> _Assignment_: Range to reproduce from the entries below: the line with "-221,36 +221,33 @@", the line with "-(How does it make money?)</div>", and every line in between. Give them exactly and give nothing else.
--- Available data ---
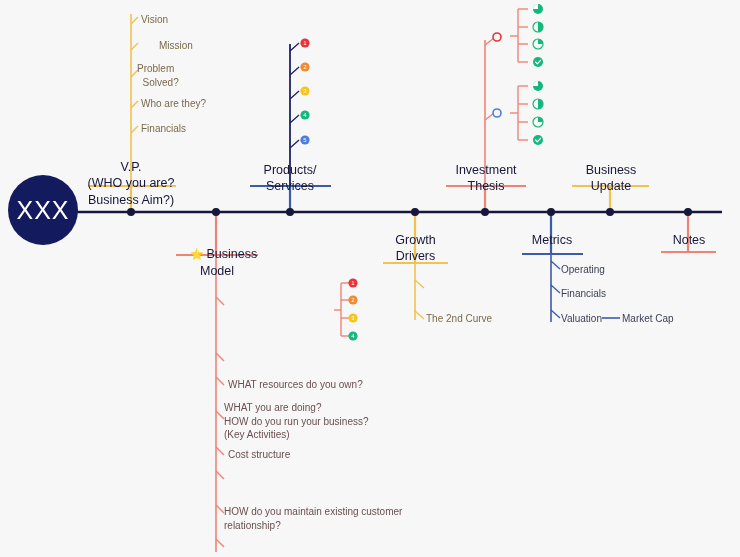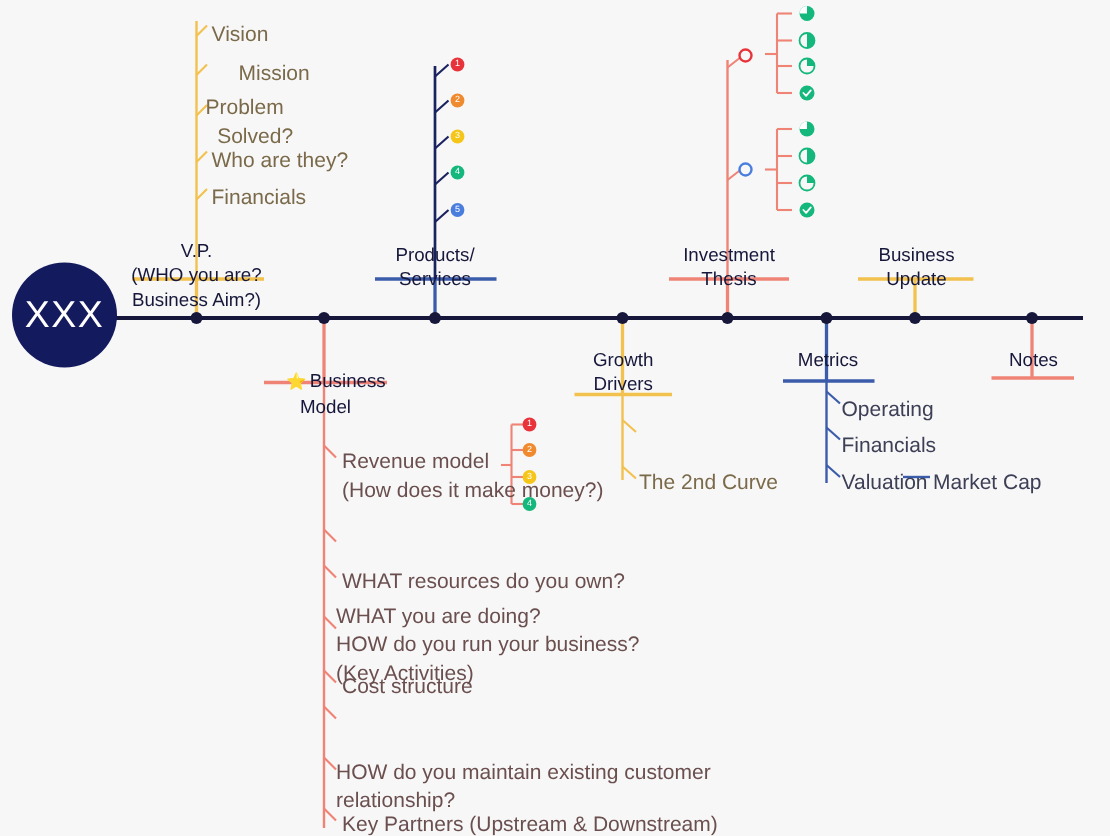--- a/index.html
+++ b/index.html
@@ -7,21 +7,21 @@
   body {
     width:740px; height:557px;
     font-family:"Liberation Sans", sans-serif;
     color:#3b3b42;
     position:relative;
     overflow:hidden;
   }
   #canvas { position:absolute; inset:0; }
   svg.layer { position:absolute; left:0; top:0; width:740px; height:557px; pointer-events:none; }
 
-  .lbl { position:absolute; font-size:14px; line-height:1.35; color:#4a4147; white-space:pre; }
+  .lbl { position:absolute; font-size:10px; line-height:1.35; color:#4a4147; white-space:pre; }
   .lbl.amber { color:#7a6a4a; }
   .lbl.salmon { color:#6b4f4f; }
 
   .station { position:absolute; text-align:center; font-size:12.5px; line-height:1.3;
              color:#16173a; white-space:pre; }
 
   .bigcircle {
     position:absolute; left:8px; top:175px; width:70px; height:70px;
     border-radius:50%; background:#141a5e; color:#fff;
     display:flex; align-items:center; justify-content:center;
@@ -221,36 +221,33 @@
   Solved?</div>
   <div class="lbl amber" style="left:141px; top:97px;">Who are they?</div>
   <div class="lbl amber" style="left:141px; top:122px;">Financials</div>
 
   <div class="numdot" style="left:300.5px; top:38.5px; background:transparent;">1</div>
   <div class="numdot" style="left:300.5px; top:62.5px; background:transparent;">2</div>
   <div class="numdot" style="left:300.5px; top:86.5px; background:transparent;">3</div>
   <div class="numdot" style="left:300.5px; top:110.5px; background:transparent;">4</div>
   <div class="numdot" style="left:300.5px; top:135.5px; background:transparent;">5</div>
 
-  <div class="lbl salmon" style="left:228px; top:298px;">Revenue model
-(How does it make money?)</div>
 
   <div class="numdot" style="left:348.5px; top:278.5px; background:transparent;">1</div>
   <div class="numdot" style="left:348.5px; top:295.5px; background:transparent;">2</div>
   <div class="numdot" style="left:348.5px; top:313.5px; background:transparent;">3</div>
   <div class="numdot" style="left:348.5px; top:331.5px; background:transparent;">4</div>
 
   <div class="lbl salmon" style="left:228px; top:378px;">WHAT resources do you own?</div>
   <div class="lbl salmon" style="left:224px; top:401px;">WHAT you are doing?
 HOW do you run your business?
 (Key Activities)</div>
   <div class="lbl salmon" style="left:228px; top:448px;">Cost structure</div>
   <div class="lbl salmon" style="left:224px; top:505px;">HOW do you maintain existing customer
 relationship?</div>
-  <div class="lbl salmon" style="left:228px; top:540px;">Key Partners (Upstream &amp; Downstream)</div>
 
   <div class="lbl amber" style="left:426px; top:312px;">The 2nd Curve</div>
 
   <div class="lbl" style="left:561px; top:263px; color:#3c3f55;">Operating</div>
   <div class="lbl" style="left:561px; top:287px; color:#3c3f55;">Financials</div>
   <div class="lbl" style="left:561px; top:312px; color:#3c3f55;">Valuation</div>
   <div class="lbl" style="left:622px; top:312px; color:#3c3f55;">Market Cap</div>
 
 </div>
---
> _Solved problem_:
@@ -221,36 +221,33 @@
   Solved?</div>
   <div class="lbl amber" style="left:141px; top:97px;">Who are they?</div>
   <div class="lbl amber" style="left:141px; top:122px;">Financials</div>
 
   <div class="numdot" style="left:300.5px; top:38.5px; background:transparent;">1</div>
   <div class="numdot" style="left:300.5px; top:62.5px; background:transparent;">2</div>
   <div class="numdot" style="left:300.5px; top:86.5px; background:transparent;">3</div>
   <div class="numdot" style="left:300.5px; top:110.5px; background:transparent;">4</div>
   <div class="numdot" style="left:300.5px; top:135.5px; background:transparent;">5</div>
 
-  <div class="lbl salmon" style="left:228px; top:298px;">Revenue model
-(How does it make money?)</div>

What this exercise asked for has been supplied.